WHAT IS REQUIRED: The records that follow are to be repeated exactly, with no pictures carried over.

··· DATA RECORDS

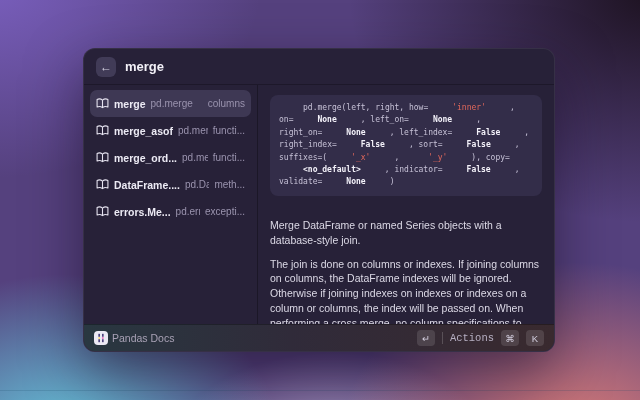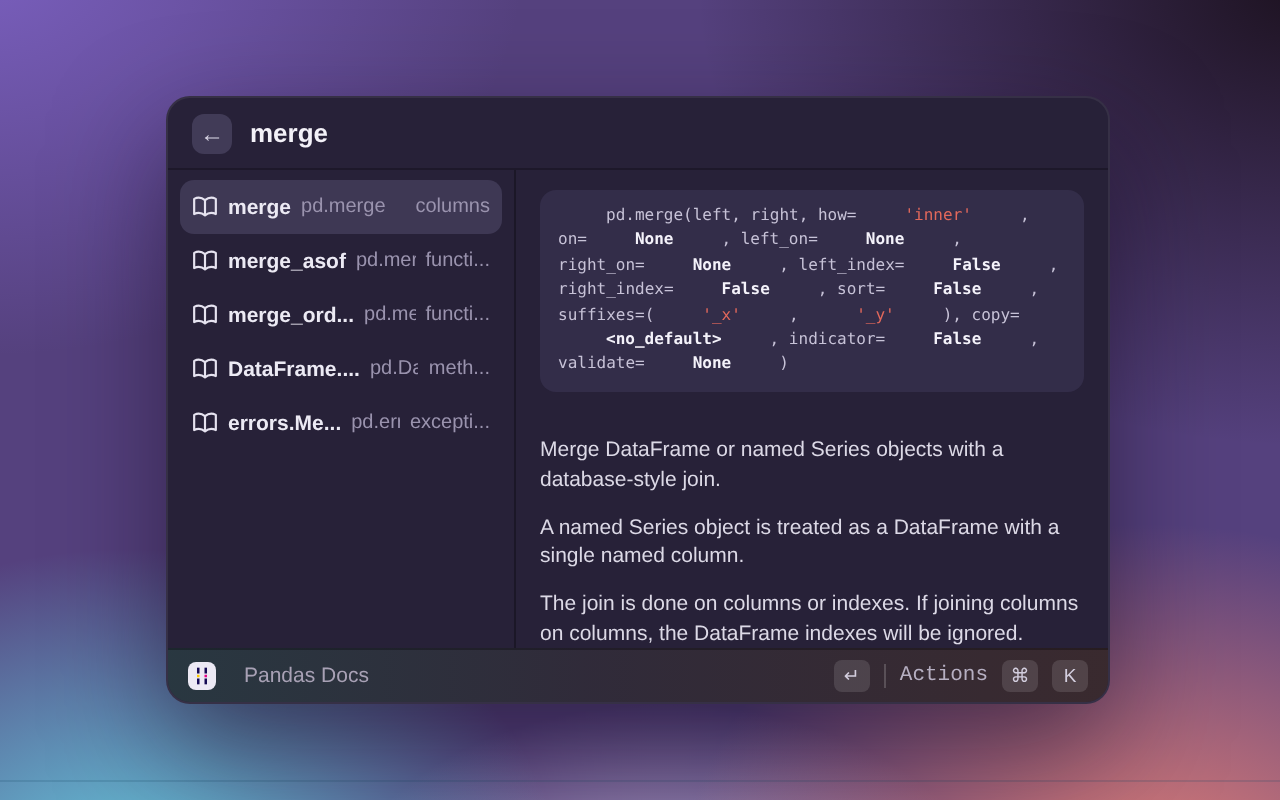--- a/index.html
+++ b/index.html
@@ -58,21 +58,21 @@
     font-family:"DejaVu Sans Mono", monospace; font-size:8px; line-height:1.55;
     color:#c7c2d7; }
   .tok { color:#c7c2d7;padding-left:24px; }
   .tok.kw { color:#f4f2fa; font-weight:bold; }
   .tok.str { color:#e2685b; }
   .para { font-size:10.5px; line-height:1.42; color:#dcd9e6; margin-top:9px; }
   .para.first { margin-top:22px; }
 
   
   .footer { flex:none; height:27px; display:flex; align-items:center;
-    gap:14px; padding:0 10px; border-top:1px solid rgba(0,0,0,0.3);
+    gap:4px; padding:0 10px; border-top:1px solid rgba(0,0,0,0.3);
     border-radius:0 0 11px 11px;
     background:linear-gradient(90deg, rgba(42,58,66,0.9), rgba(50,44,58,0.9) 45%, rgba(60,43,46,0.9)); }
   .brand-icon { width:14px; height:14px; border-radius:4px; background:#ece9f4;
     display:flex; align-items:center; justify-content:center; }
   .brand-icon svg { width:10px; height:10px; }
   .brand-label { font-size:10.5px; color:#a8a1b5; }
   .footer-right { margin-left:auto; display:flex; align-items:center; gap:7px; }
   .action-primary { font-size:10.5px; font-weight:600; color:#f1eff6; cursor:pointer; }
   .action-secondary { font-size:10.5px; color:#b6afc2; cursor:pointer;font-family:Liberation Mono, monospace; }
   .key { min-width:18px; height:16px; padding:0 3px; border-radius:4px;
@@ -158,21 +158,20 @@
           <span class="row-module">pd.errors...</span>
           <span class="row-kind">excepti...</span>
         </div>
 
       </div>
 
       <div class="detail">
         <div class="code"><span class="tok">pd.merge(left, right, how=</span><span class="tok str">'inner'</span><span class="tok">, on=</span><span class="tok kw">None</span><span class="tok">, left_on=</span><span class="tok kw">None</span><span class="tok">, right_on=</span><span class="tok kw">None</span><span class="tok">, left_index=</span><span class="tok kw">False</span><span class="tok">, right_index=</span><span class="tok kw">False</span><span class="tok">, sort=</span><span class="tok kw">False</span><span class="tok">, suffixes=(</span><span class="tok str">'_x'</span><span class="tok">, </span><span class="tok str">'_y'</span><span class="tok">), copy=</span><span class="tok kw">&lt;no_default&gt;</span><span class="tok">, indicator=</span><span class="tok kw">False</span><span class="tok">, validate=</span><span class="tok kw">None</span><span class="tok">)</span></div>
 
         <p class="para first">Merge DataFrame or named Series objects with a database-style join.</p>
-        <p class="para">A named Series object is treated as a DataFrame with a single named column.</p>
         <p class="para">The join is done on columns or indexes. If joining columns on columns, the DataFrame indexes will be ignored. Otherwise if joining indexes on indexes or indexes on a column or columns, the index will be passed on. When performing a cross merge, no column specifications to merge on are allowed.</p>
 
       </div>
 
     </div>
 
     <div class="footer">
       <span class="brand-icon">
         <svg viewBox="0 0 24 24">
             <rect x="6" y="2" width="3" height="7" fill="#150a54"></rect>

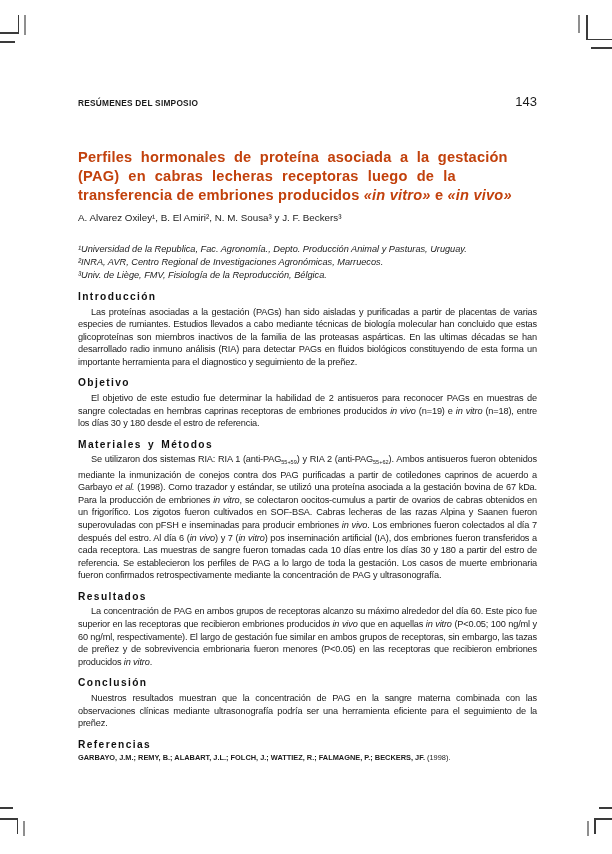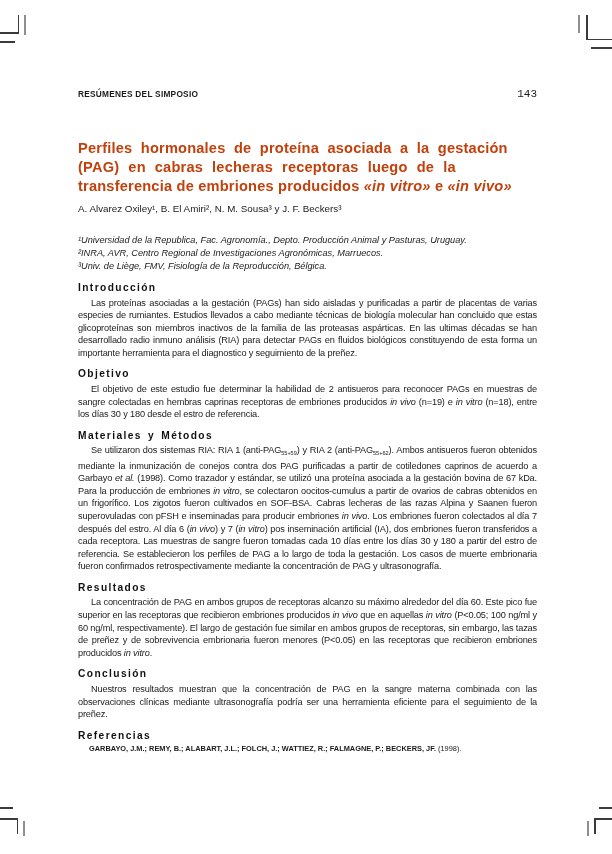--- a/index.html
+++ b/index.html
@@ -10,42 +10,42 @@
     color:#1b1b1b;
     -webkit-font-smoothing:antialiased;
   }
   .page { position:absolute; inset:0; background:#fff; }
 
   
   .mark { position:absolute; background:#3a3a3a; }
   .mark.gray { background:#8f8f8f; }
 
   
-  .content { position:absolute; left:78px; top:88px; width:459px; }
+  .content { position:absolute; left:78px; top:94px; width:459px; }
 
   .header-row { display:flex; justify-content:space-between; align-items:baseline; }
   .journal-name { font-size:8.3px; font-weight:bold; letter-spacing:0.25px; }
-  .page-number { font-size:11px; font-weight:normal;font-family:Liberation Mono, monospace; }
+  .page-number { font-size:13px; font-weight:normal; }
 
   .article-title { margin-top:39px; font-weight:bold; font-size:14.6px; line-height:19px; letter-spacing:0.2px; color:#c2410c; }
   .title-line.stretch { word-spacing:4.2px; }
   .title-line.stretch2 { word-spacing:4.8px; }
 
   .authors-line { margin-top:7px; font-size:9.8px; line-height:11px; }
 
   .affiliations { margin-top:20px; font-size:9.2px; line-height:13px; }
 
   .section { margin:0; }
   .section-heading { font-weight:bold; font-size:10.2px; letter-spacing:1.4px; word-spacing:2px; margin-top:9px; margin-bottom:3.5px; color:#111; }
   .para { font-size:9.2px; line-height:12.6px; letter-spacing:-0.15px; text-align:justify; text-indent:13px; margin:0; }
   .reference-para { font-size:7.4px; line-height:10px; font-weight:bold; letter-spacing:0; text-align:left; text-indent:0; margin:0; }
 
   
   .seg-i { font-style:italic; }
-  .seg-b { font-weight:bold;margin-left:11px; }
+  .seg-b { font-weight:bold; }
   .seg-n { font-weight:normal; }
   .seg-sub { font-size:0.6em; vertical-align:-0.32em; letter-spacing:0; }
 </style>
 </head>
 <body>
 
 <div class="page">
 
   <div>
     <div class="mark" style="left:0; top:32px; width:19px; height:1.6px;"></div>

······

ANSWER SPACE:
--- a/index.html
+++ b/index.html
@@ -58,21 +58,21 @@
     font-family:"DejaVu Sans Mono", monospace; font-size:8px; line-height:1.55;
     color:#c7c2d7; }
   .tok { color:#c7c2d7;padding-left:24px; }
   .tok.kw { color:#f4f2fa; font-weight:bold; }
   .tok.str { color:#e2685b; }
   .para { font-size:10.5px; line-height:1.42; color:#dcd9e6; margin-top:9px; }
   .para.first { margin-top:22px; }
 
   
   .footer { flex:none; height:27px; display:flex; align-items:center;
-    gap:14px; padding:0 10px; border-top:1px solid rgba(0,0,0,0.3);
+    gap:4px; padding:0 10px; border-top:1px solid rgba(0,0,0,0.3);
     border-radius:0 0 11px 11px;
     background:linear-gradient(90deg, rgba(42,58,66,0.9), rgba(50,44,58,0.9) 45%, rgba(60,43,46,0.9)); }
   .brand-icon { width:14px; height:14px; border-radius:4px; background:#ece9f4;
     display:flex; align-items:center; justify-content:center; }
   .brand-icon svg { width:10px; height:10px; }
   .brand-label { font-size:10.5px; color:#a8a1b5; }
   .footer-right { margin-left:auto; display:flex; align-items:center; gap:7px; }
   .action-primary { font-size:10.5px; font-weight:600; color:#f1eff6; cursor:pointer; }
   .action-secondary { font-size:10.5px; color:#b6afc2; cursor:pointer;font-family:Liberation Mono, monospace; }
   .key { min-width:18px; height:16px; padding:0 3px; border-radius:4px;
@@ -158,21 +158,20 @@
           <span class="row-module">pd.errors...</span>
           <span class="row-kind">excepti...</span>
         </div>
 
       </div>
 
       <div class="detail">
         <div class="code"><span class="tok">pd.merge(left, right, how=</span><span class="tok str">'inner'</span><span class="tok">, on=</span><span class="tok kw">None</span><span class="tok">, left_on=</span><span class="tok kw">None</span><span class="tok">, right_on=</span><span class="tok kw">None</span><span class="tok">, left_index=</span><span class="tok kw">False</span><span class="tok">, right_index=</span><span class="tok kw">False</span><span class="tok">, sort=</span><span class="tok kw">False</span><span class="tok">, suffixes=(</span><span class="tok str">'_x'</span><span class="tok">, </span><span class="tok str">'_y'</span><span class="tok">), copy=</span><span class="tok kw">&lt;no_default&gt;</span><span class="tok">, indicator=</span><span class="tok kw">False</span><span class="tok">, validate=</span><span class="tok kw">None</span><span class="tok">)</span></div>
 
         <p class="para first">Merge DataFrame or named Series objects with a database-style join.</p>
-        <p class="para">A named Series object is treated as a DataFrame with a single named column.</p>
         <p class="para">The join is done on columns or indexes. If joining columns on columns, the DataFrame indexes will be ignored. Otherwise if joining indexes on indexes or indexes on a column or columns, the index will be passed on. When performing a cross merge, no column specifications to merge on are allowed.</p>
 
       </div>
 
     </div>
 
     <div class="footer">
       <span class="brand-icon">
         <svg viewBox="0 0 24 24">
             <rect x="6" y="2" width="3" height="7" fill="#150a54"></rect>

--- a/index.html
+++ b/index.html
@@ -10,42 +10,42 @@
     color:#1b1b1b;
     -webkit-font-smoothing:antialiased;
   }
   .page { position:absolute; inset:0; background:#fff; }
 
   
   .mark { position:absolute; background:#3a3a3a; }
   .mark.gray { background:#8f8f8f; }
 
   
-  .content { position:absolute; left:78px; top:88px; width:459px; }
+  .content { position:absolute; left:78px; top:94px; width:459px; }
 
   .header-row { display:flex; justify-content:space-between; align-items:baseline; }
   .journal-name { font-size:8.3px; font-weight:bold; letter-spacing:0.25px; }
-  .page-number { font-size:11px; font-weight:normal;font-family:Liberation Mono, monospace; }
+  .page-number { font-size:13px; font-weight:normal; }
 
   .article-title { margin-top:39px; font-weight:bold; font-size:14.6px; line-height:19px; letter-spacing:0.2px; color:#c2410c; }
   .title-line.stretch { word-spacing:4.2px; }
   .title-line.stretch2 { word-spacing:4.8px; }
 
   .authors-line { margin-top:7px; font-size:9.8px; line-height:11px; }
 
   .affiliations { margin-top:20px; font-size:9.2px; line-height:13px; }
 
   .section { margin:0; }
   .section-heading { font-weight:bold; font-size:10.2px; letter-spacing:1.4px; word-spacing:2px; margin-top:9px; margin-bottom:3.5px; color:#111; }
   .para { font-size:9.2px; line-height:12.6px; letter-spacing:-0.15px; text-align:justify; text-indent:13px; margin:0; }
   .reference-para { font-size:7.4px; line-height:10px; font-weight:bold; letter-spacing:0; text-align:left; text-indent:0; margin:0; }
 
   
   .seg-i { font-style:italic; }
-  .seg-b { font-weight:bold;margin-left:11px; }
+  .seg-b { font-weight:bold; }
   .seg-n { font-weight:normal; }
   .seg-sub { font-size:0.6em; vertical-align:-0.32em; letter-spacing:0; }
 </style>
 </head>
 <body>
 
 <div class="page">
 
   <div>
     <div class="mark" style="left:0; top:32px; width:19px; height:1.6px;"></div>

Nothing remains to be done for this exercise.